● AVAILABLE RECORDS:
----------

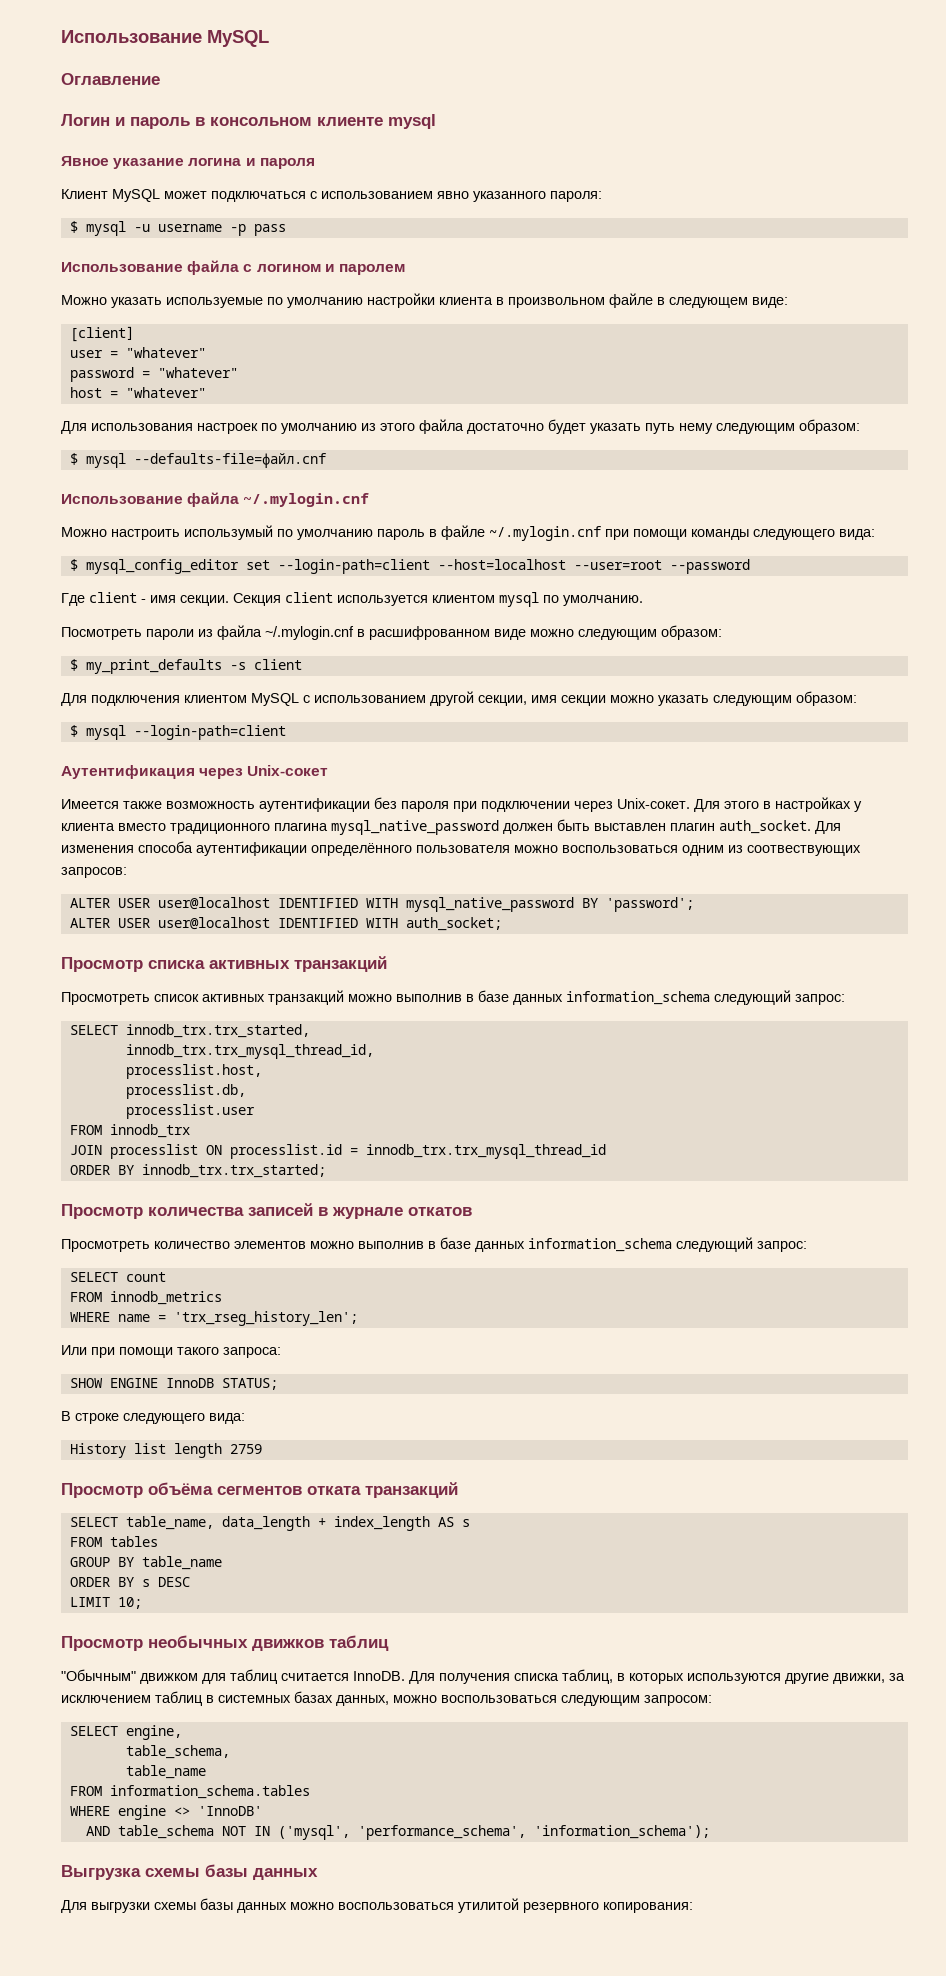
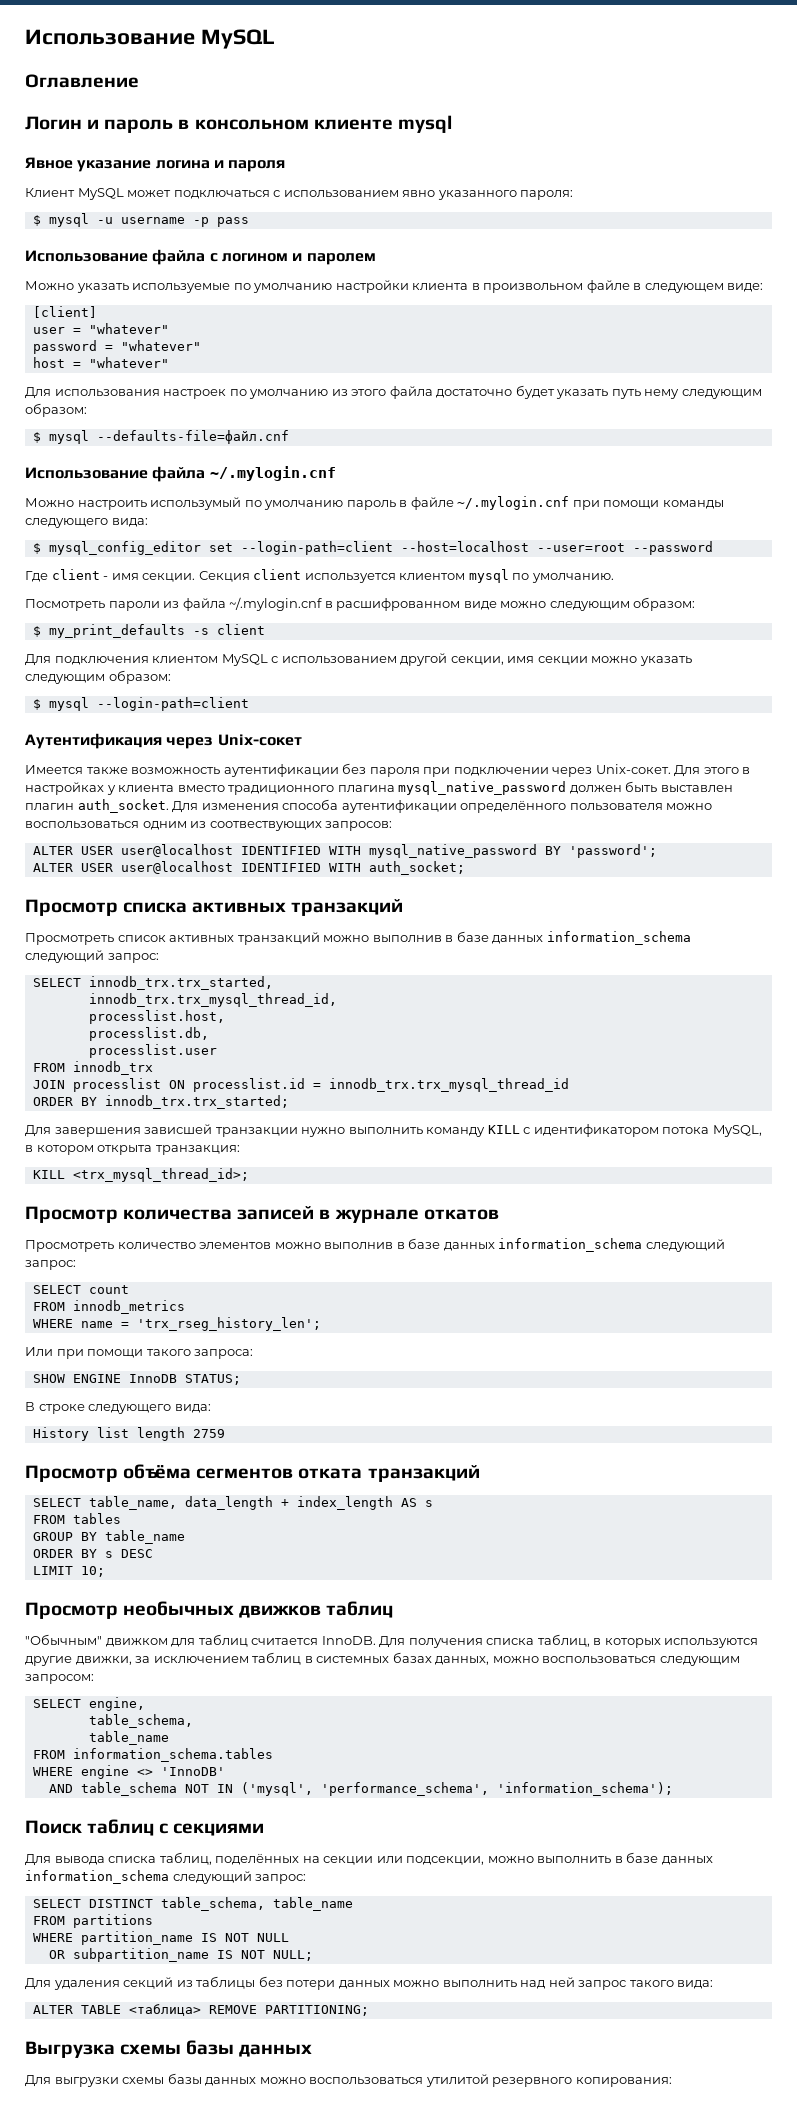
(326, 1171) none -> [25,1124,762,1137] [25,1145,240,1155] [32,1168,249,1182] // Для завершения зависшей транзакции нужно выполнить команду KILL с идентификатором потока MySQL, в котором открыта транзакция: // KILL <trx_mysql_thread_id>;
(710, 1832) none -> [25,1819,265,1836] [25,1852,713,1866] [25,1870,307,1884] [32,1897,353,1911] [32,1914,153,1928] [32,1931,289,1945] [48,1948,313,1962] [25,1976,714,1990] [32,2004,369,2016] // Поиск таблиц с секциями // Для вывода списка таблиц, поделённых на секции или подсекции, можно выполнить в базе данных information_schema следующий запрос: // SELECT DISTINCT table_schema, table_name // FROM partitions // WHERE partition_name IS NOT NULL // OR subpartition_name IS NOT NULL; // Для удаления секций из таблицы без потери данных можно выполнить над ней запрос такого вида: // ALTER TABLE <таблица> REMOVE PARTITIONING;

----------

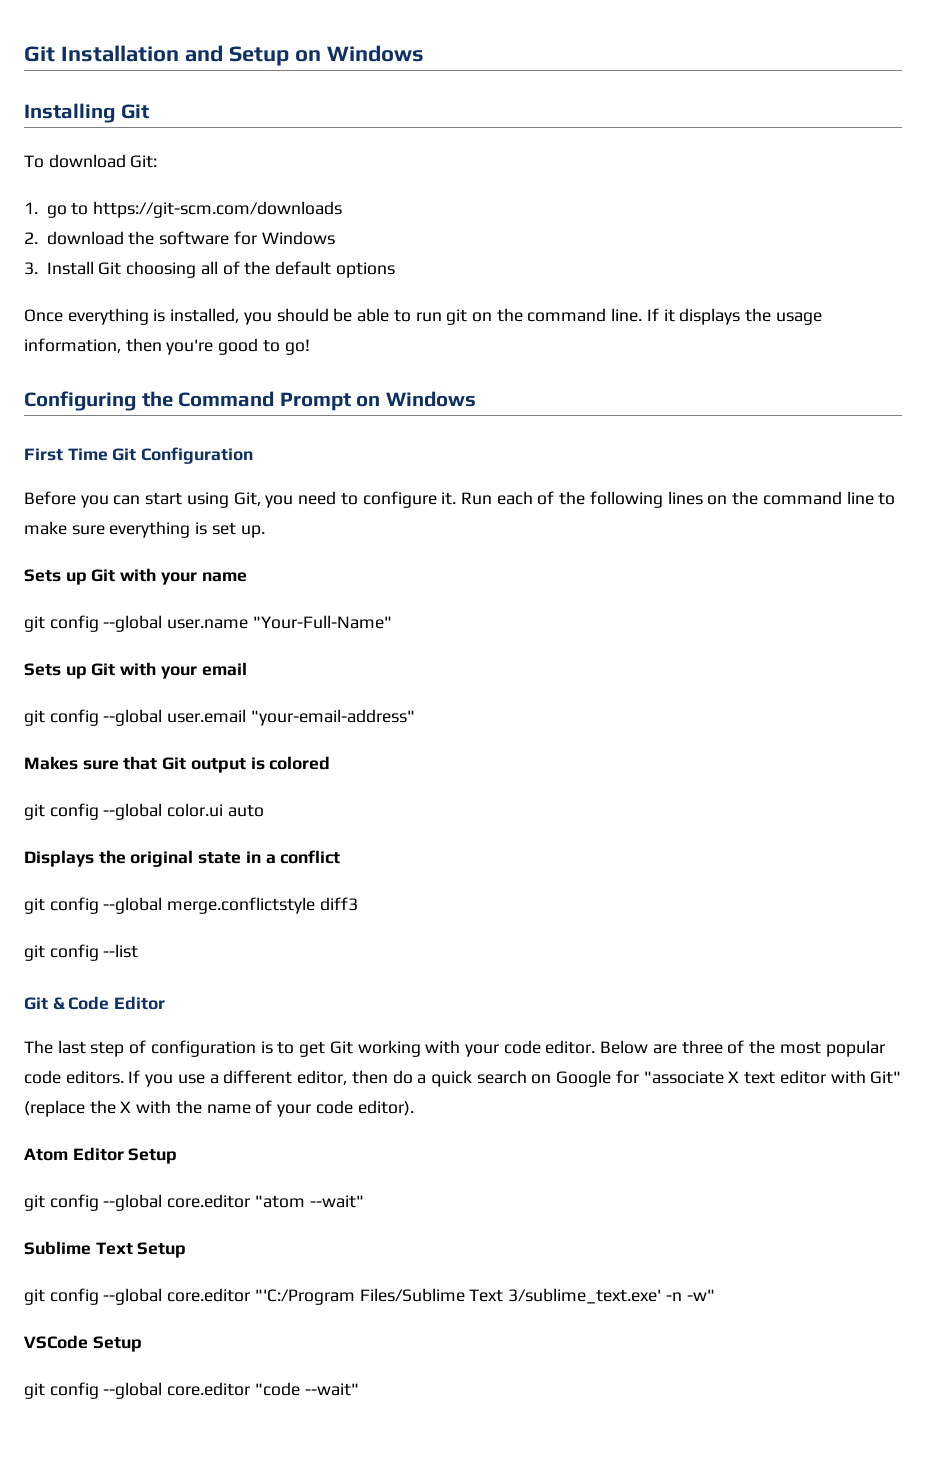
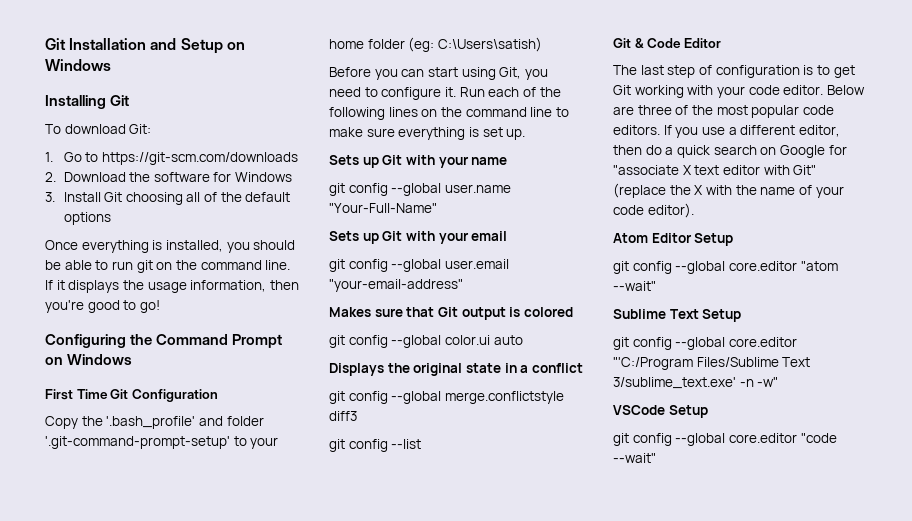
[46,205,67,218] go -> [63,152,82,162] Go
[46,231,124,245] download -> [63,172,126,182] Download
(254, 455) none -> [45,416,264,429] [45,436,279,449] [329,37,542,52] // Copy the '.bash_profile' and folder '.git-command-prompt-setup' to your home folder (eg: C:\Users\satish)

----------

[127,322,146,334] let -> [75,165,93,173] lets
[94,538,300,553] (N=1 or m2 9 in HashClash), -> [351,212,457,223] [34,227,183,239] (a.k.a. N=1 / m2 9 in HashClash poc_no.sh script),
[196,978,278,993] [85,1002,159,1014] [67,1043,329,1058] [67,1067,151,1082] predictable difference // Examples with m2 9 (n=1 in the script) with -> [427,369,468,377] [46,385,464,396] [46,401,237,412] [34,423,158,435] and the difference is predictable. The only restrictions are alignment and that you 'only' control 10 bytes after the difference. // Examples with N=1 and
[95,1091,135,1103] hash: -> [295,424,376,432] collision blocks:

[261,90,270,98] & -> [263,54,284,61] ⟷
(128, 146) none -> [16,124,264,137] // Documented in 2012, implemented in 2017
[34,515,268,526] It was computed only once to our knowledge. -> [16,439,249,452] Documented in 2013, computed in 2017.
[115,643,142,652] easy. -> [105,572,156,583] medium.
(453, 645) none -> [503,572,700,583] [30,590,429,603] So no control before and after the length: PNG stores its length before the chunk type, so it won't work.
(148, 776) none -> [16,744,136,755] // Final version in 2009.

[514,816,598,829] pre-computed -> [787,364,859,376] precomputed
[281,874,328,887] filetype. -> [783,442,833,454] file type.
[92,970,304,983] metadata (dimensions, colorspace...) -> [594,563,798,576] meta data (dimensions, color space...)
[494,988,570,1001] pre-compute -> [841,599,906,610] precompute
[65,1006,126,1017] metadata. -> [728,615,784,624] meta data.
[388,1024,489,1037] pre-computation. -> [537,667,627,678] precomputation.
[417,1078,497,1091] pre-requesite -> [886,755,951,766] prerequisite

----------

In the records, find every line that has the string "none" and copy it.

(326, 1171) none -> [25,1124,762,1137] [25,1145,240,1155] [32,1168,249,1182] // Для завершения зависшей транзакции нужно выполнить команду KILL с идентификатором потока MySQL, в котором открыта транзакция: // KILL <trx_mysql_thread_id>;
(710, 1832) none -> [25,1819,265,1836] [25,1852,713,1866] [25,1870,307,1884] [32,1897,353,1911] [32,1914,153,1928] [32,1931,289,1945] [48,1948,313,1962] [25,1976,714,1990] [32,2004,369,2016] // Поиск таблиц с секциями // Для вывода списка таблиц, поделённых на секции или подсекции, можно выполнить в базе данных information_schema следующий запрос: // SELECT DISTINCT table_schema, table_name // FROM partitions // WHERE partition_name IS NOT NULL // OR subpartition_name IS NOT NULL; // Для удаления секций из таблицы без потери данных можно выполнить над ней запрос такого вида: // ALTER TABLE <таблица> REMOVE PARTITIONING;
(254, 455) none -> [45,416,264,429] [45,436,279,449] [329,37,542,52] // Copy the '.bash_profile' and folder '.git-command-prompt-setup' to your home folder (eg: C:\Users\satish)
(128, 146) none -> [16,124,264,137] // Documented in 2012, implemented in 2017
(453, 645) none -> [503,572,700,583] [30,590,429,603] So no control before and after the length: PNG stores its length before the chunk type, so it won't work.
(148, 776) none -> [16,744,136,755] // Final version in 2009.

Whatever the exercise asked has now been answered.